▶ [Your instructions]: Copy out only the lines running from the one that contains "html: none ->" through the end of the listing. Pictures stay out.

▶ [Supplied data]:
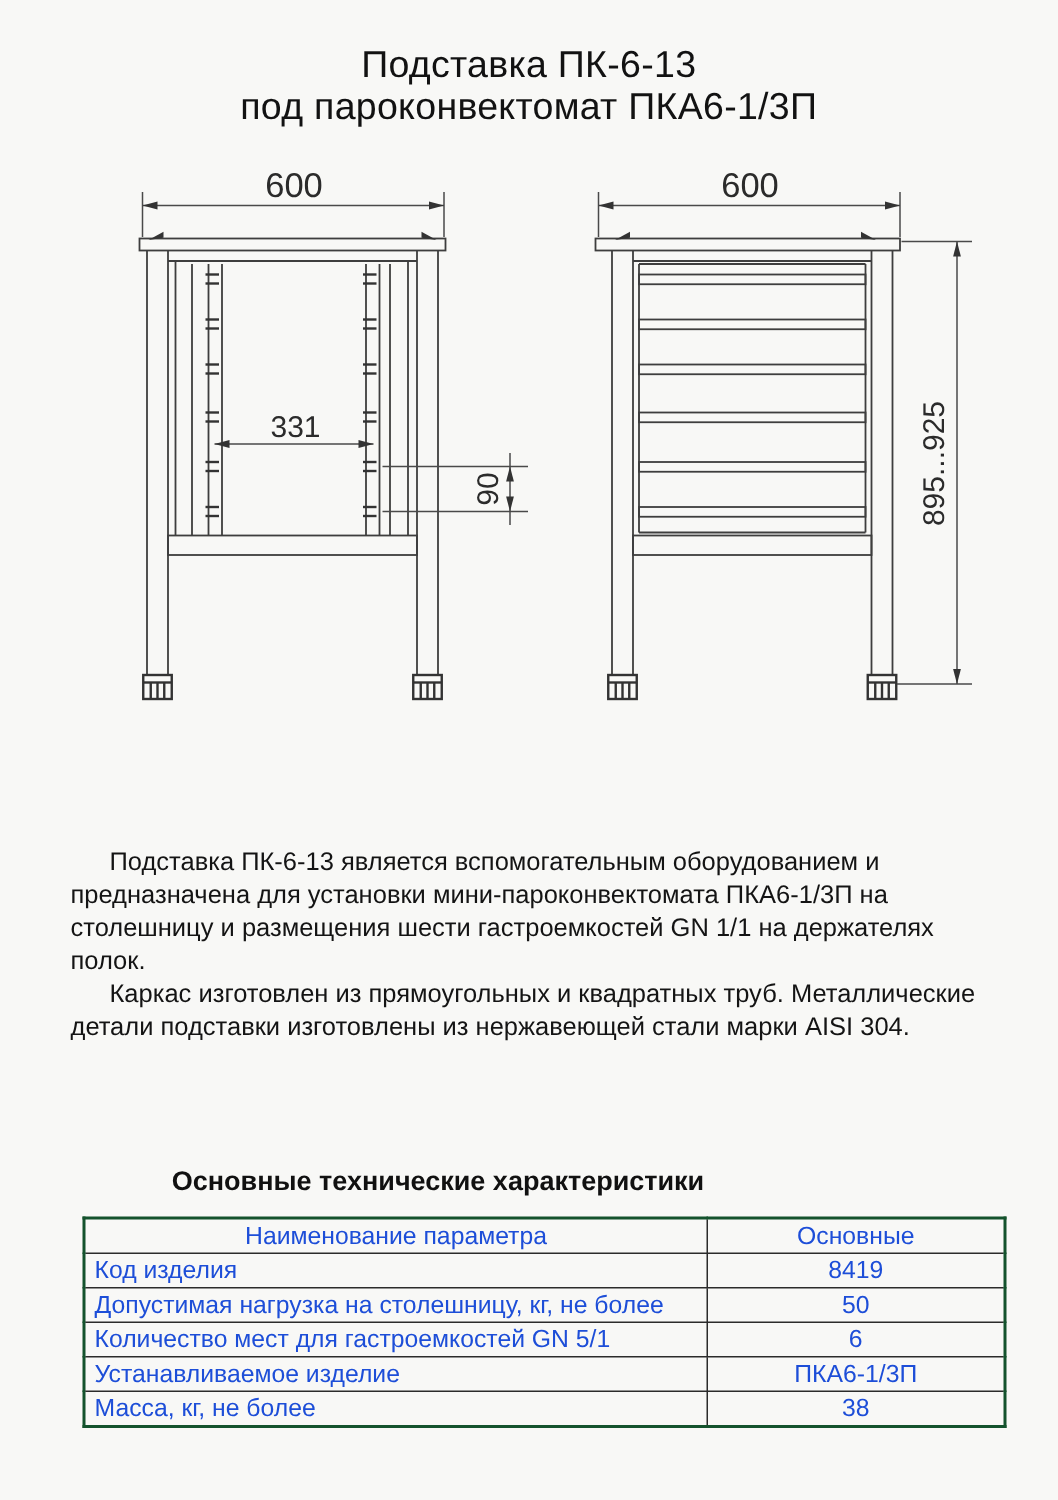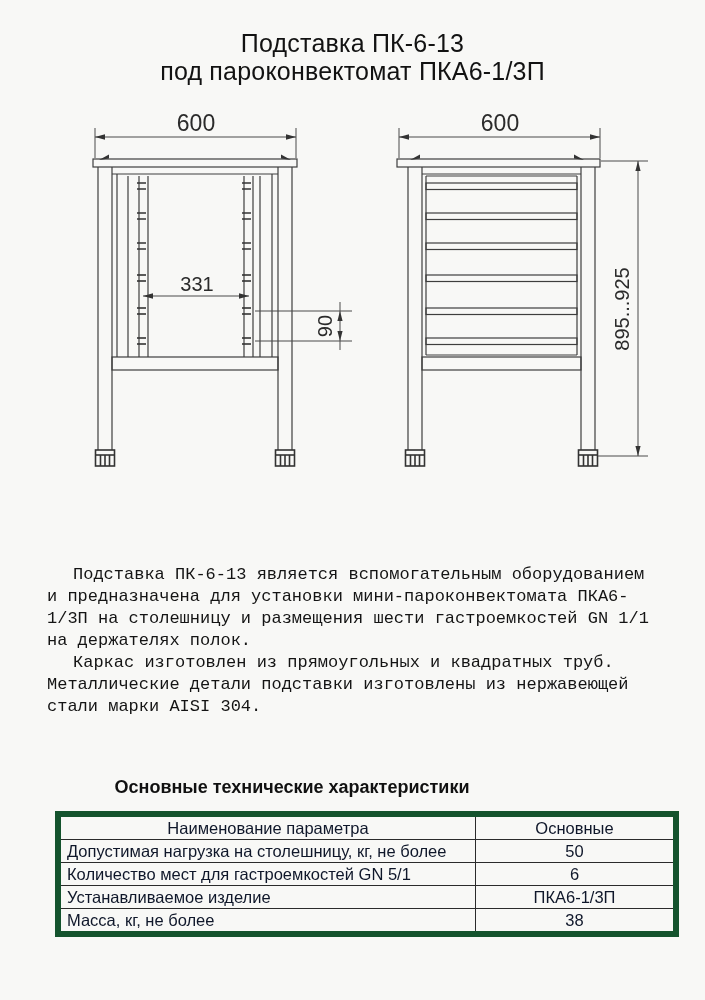"Подставка ПК-6-13 является" .desc { font-family: Liberation Mono, monospace -> none }
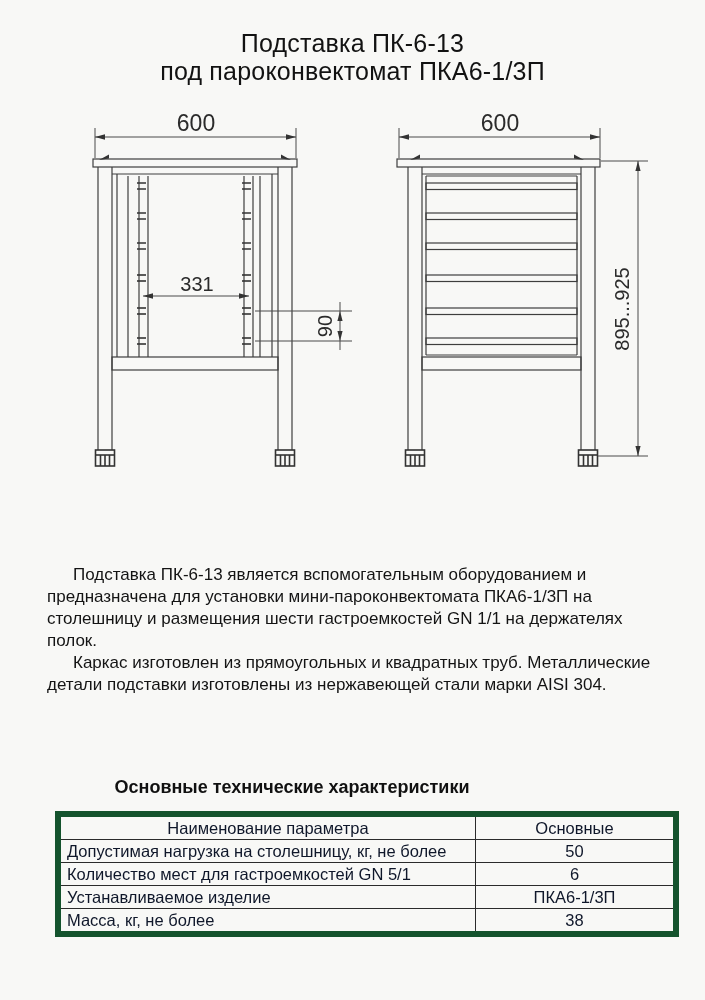"Наименование параметра" table.specs { border: 6px solid #14532d -> 2px solid #14532d; color: #0f172a -> #1d4ed8 }
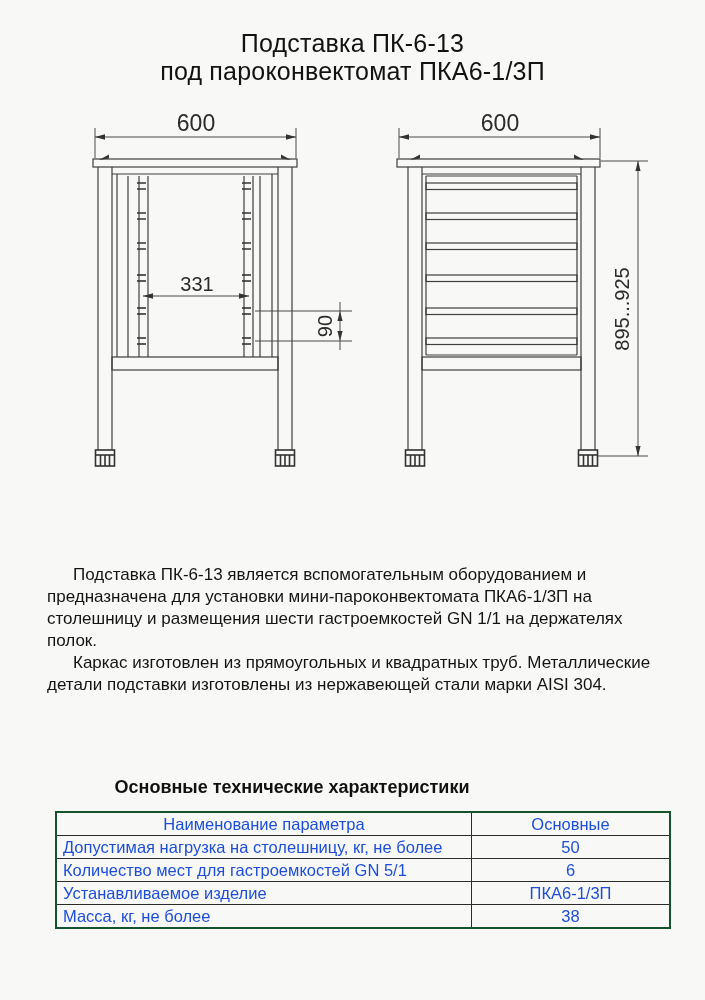"Код изделия" tr { html: none -> <tr> <td>Код изделия</td> <td>8419</td> </tr> }
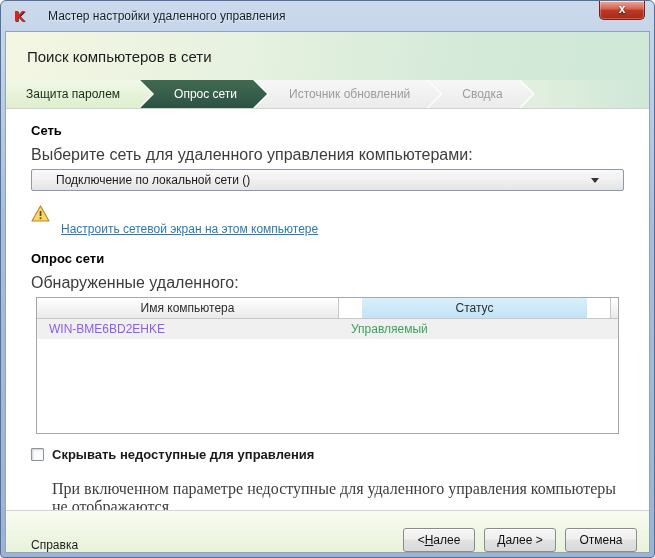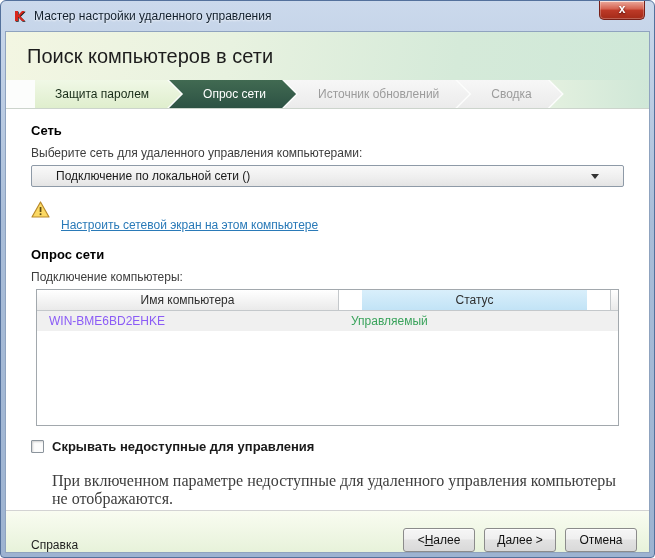"Мастер настройки удаленного управления" .titlebar { gap: 7px -> 21px }
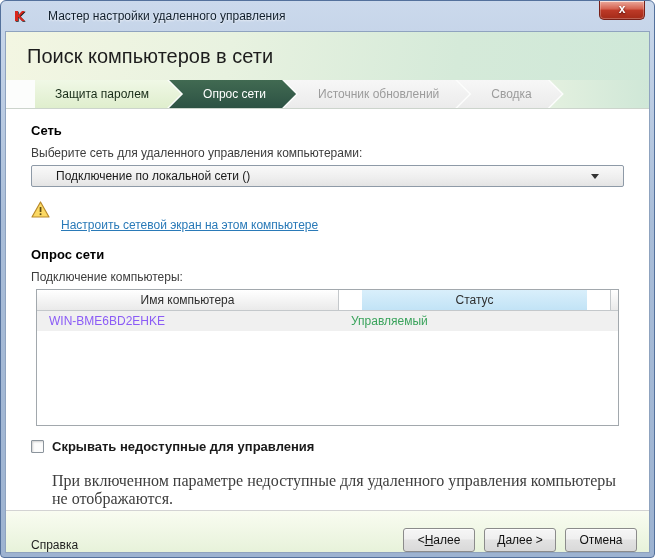"Поиск компьютеров в сети" .header { font-size: 20px -> 15px }
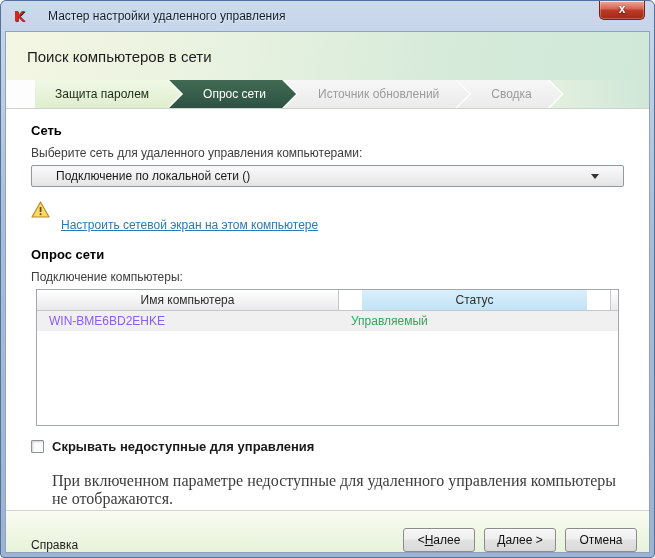"Защита паролем" .tab-done { margin-left: 29px -> none }
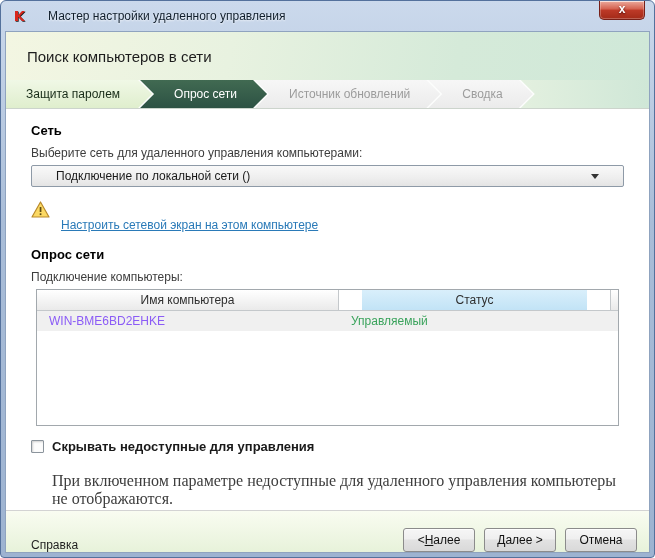"Выберите сеть для удаленного управления" .field-label { font-size: 12px -> 16px }
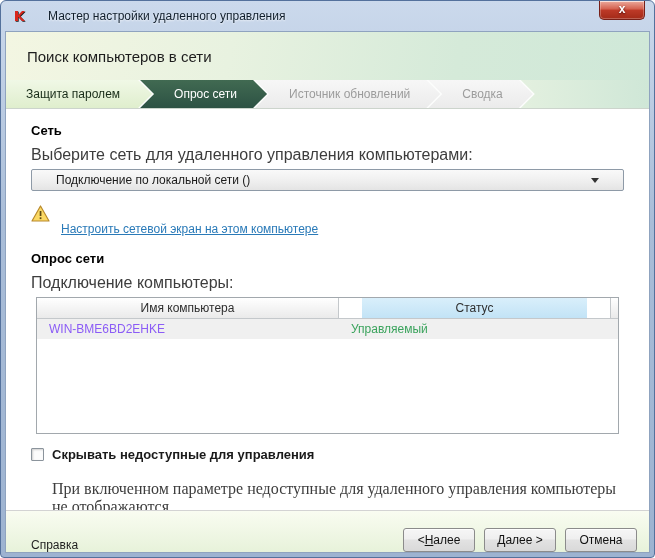"Подключение компьютеры:" div.field-label { text: Подключение компьютеры -> Обнаруженные удаленного }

▶ [Exercise answer]:
"Код изделия" tr { html: none -> <tr> <td>Код изделия</td> <td>8419</td> </tr> }
"Мастер настройки удаленного управления" .titlebar { gap: 7px -> 21px }
"Поиск компьютеров в сети" .header { font-size: 20px -> 15px }
"Защита паролем" .tab-done { margin-left: 29px -> none }
"Выберите сеть для удаленного управления" .field-label { font-size: 12px -> 16px }
"Подключение компьютеры:" div.field-label { text: Подключение компьютеры -> Обнаруженные удаленного }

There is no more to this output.